DIRECTIONS: Restate word for word the entries below, starting at the line with "border: 2px solid" and ending at the line with "text: 同一月内の訪問歯科衛生指導 ->". Keep both end lines and omit the pictures.

ENTRIES SHOWN:
Start of Block
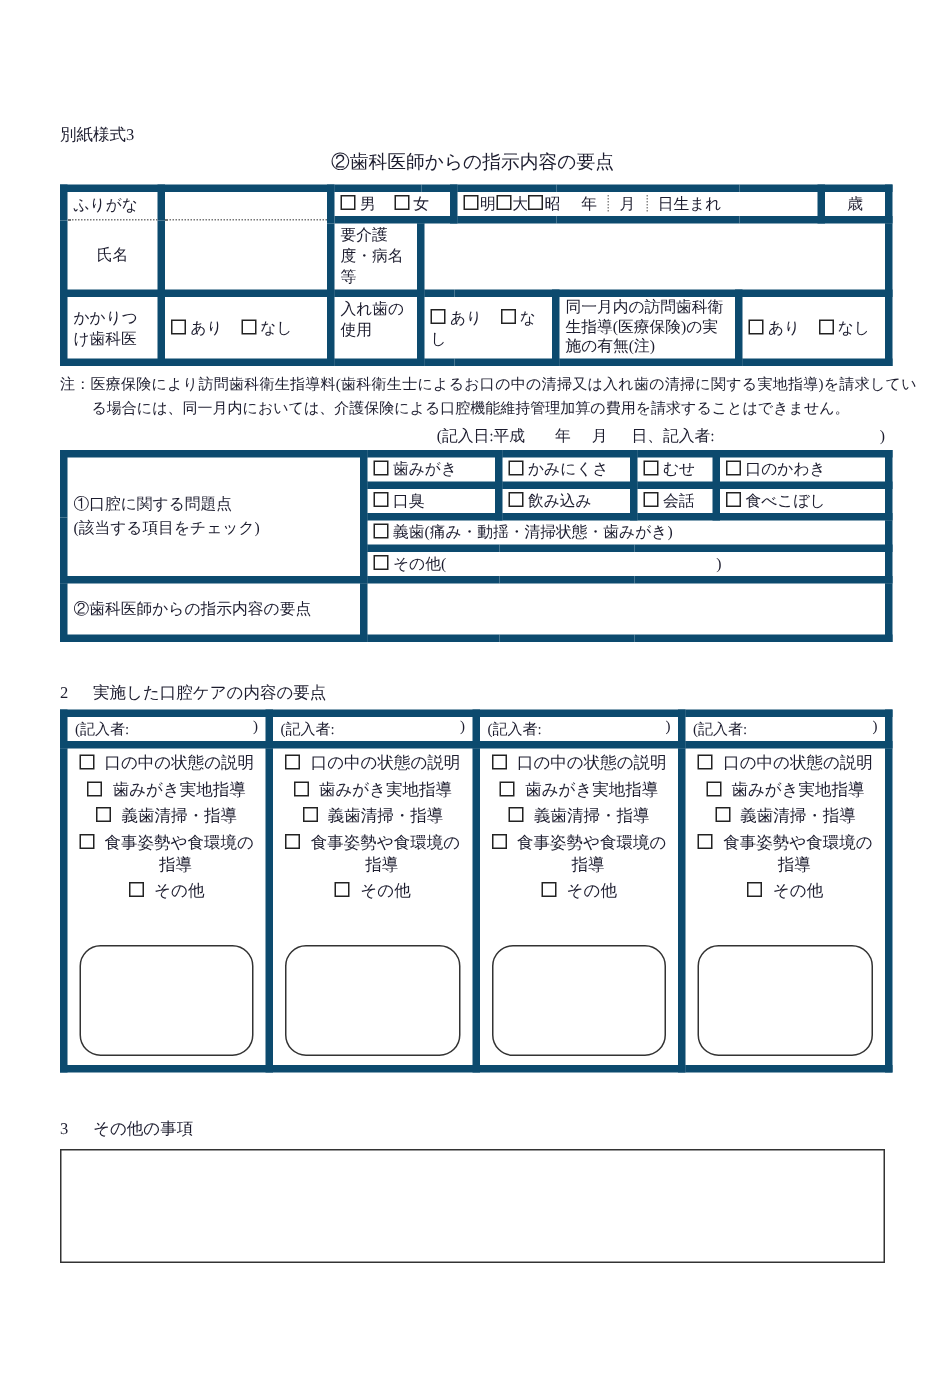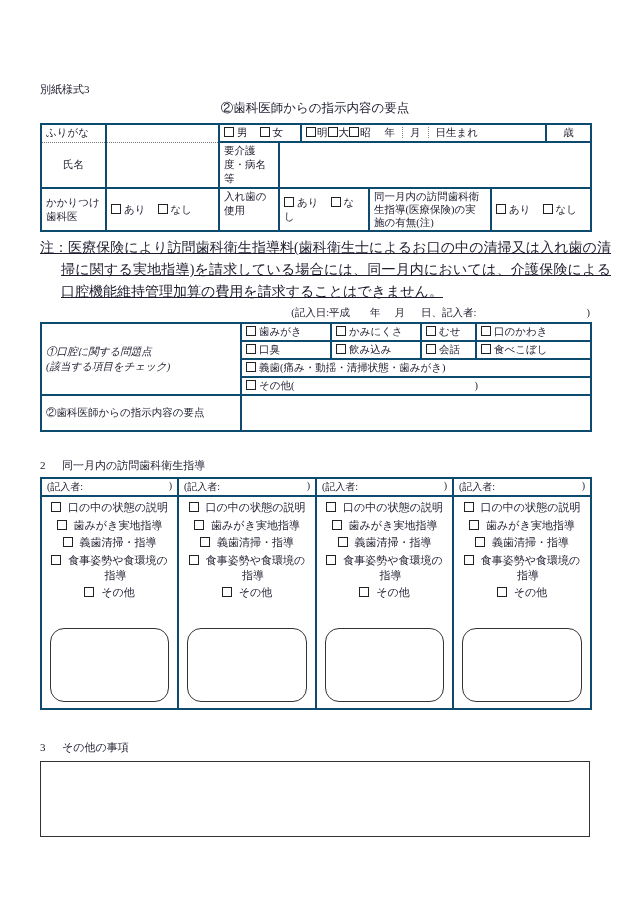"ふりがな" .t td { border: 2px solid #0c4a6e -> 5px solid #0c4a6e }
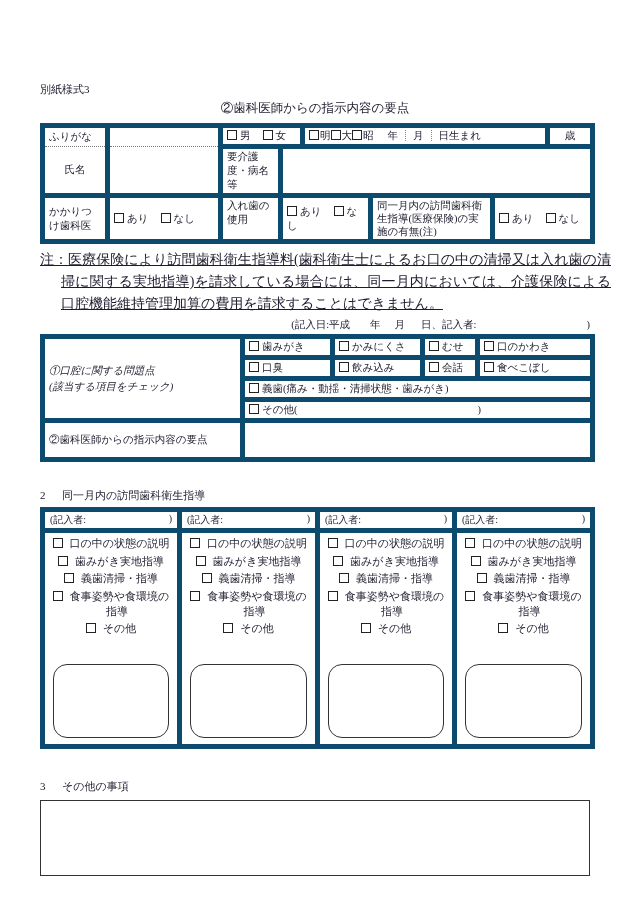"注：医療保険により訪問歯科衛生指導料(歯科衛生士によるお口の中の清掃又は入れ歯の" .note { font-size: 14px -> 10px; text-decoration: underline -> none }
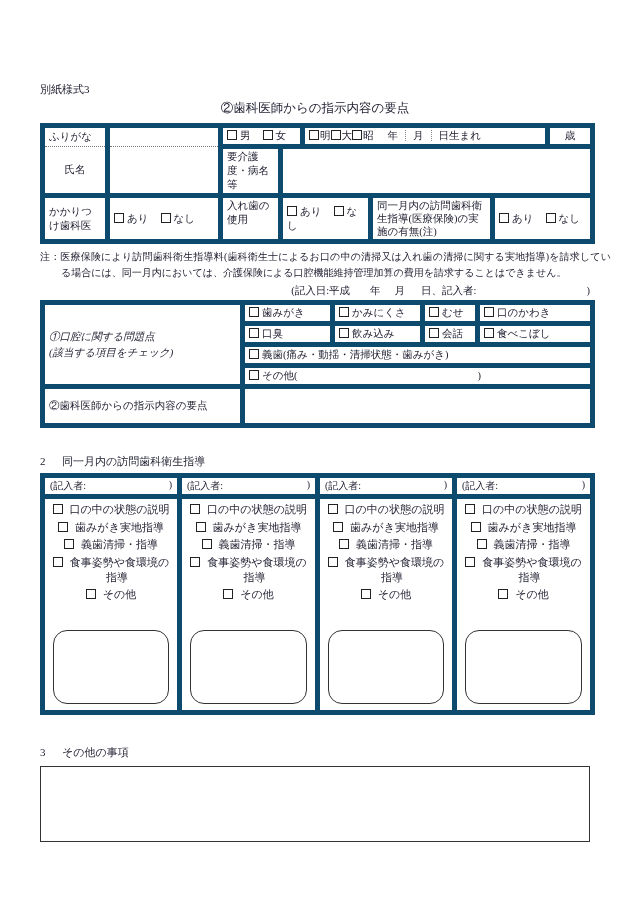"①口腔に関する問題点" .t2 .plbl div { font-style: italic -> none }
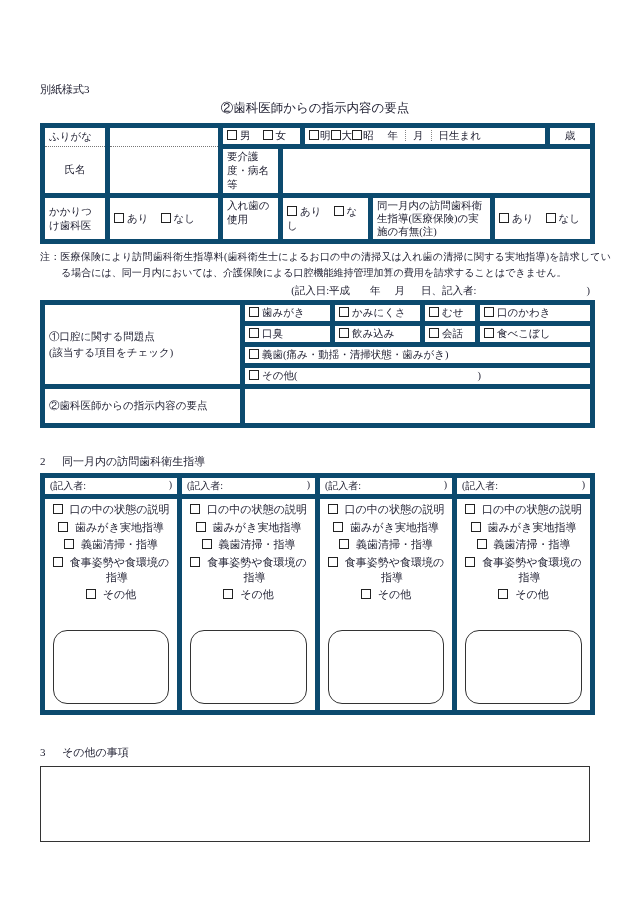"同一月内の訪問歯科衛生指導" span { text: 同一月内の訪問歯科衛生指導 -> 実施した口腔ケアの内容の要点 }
End of Block
Start of Block
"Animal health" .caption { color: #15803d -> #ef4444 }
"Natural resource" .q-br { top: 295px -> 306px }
End of Block
Start of Block
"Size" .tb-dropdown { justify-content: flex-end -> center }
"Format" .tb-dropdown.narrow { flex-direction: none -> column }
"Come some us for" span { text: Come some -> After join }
End of Block
SOLVED EXERCISE:
"ふりがな" .t td { border: 2px solid #0c4a6e -> 5px solid #0c4a6e }
"注：医療保険により訪問歯科衛生指導料(歯科衛生士によるお口の中の清掃又は入れ歯の" .note { font-size: 14px -> 10px; text-decoration: underline -> none }
"①口腔に関する問題点" .t2 .plbl div { font-style: italic -> none }
"同一月内の訪問歯科衛生指導" span { text: 同一月内の訪問歯科衛生指導 -> 実施した口腔ケアの内容の要点 }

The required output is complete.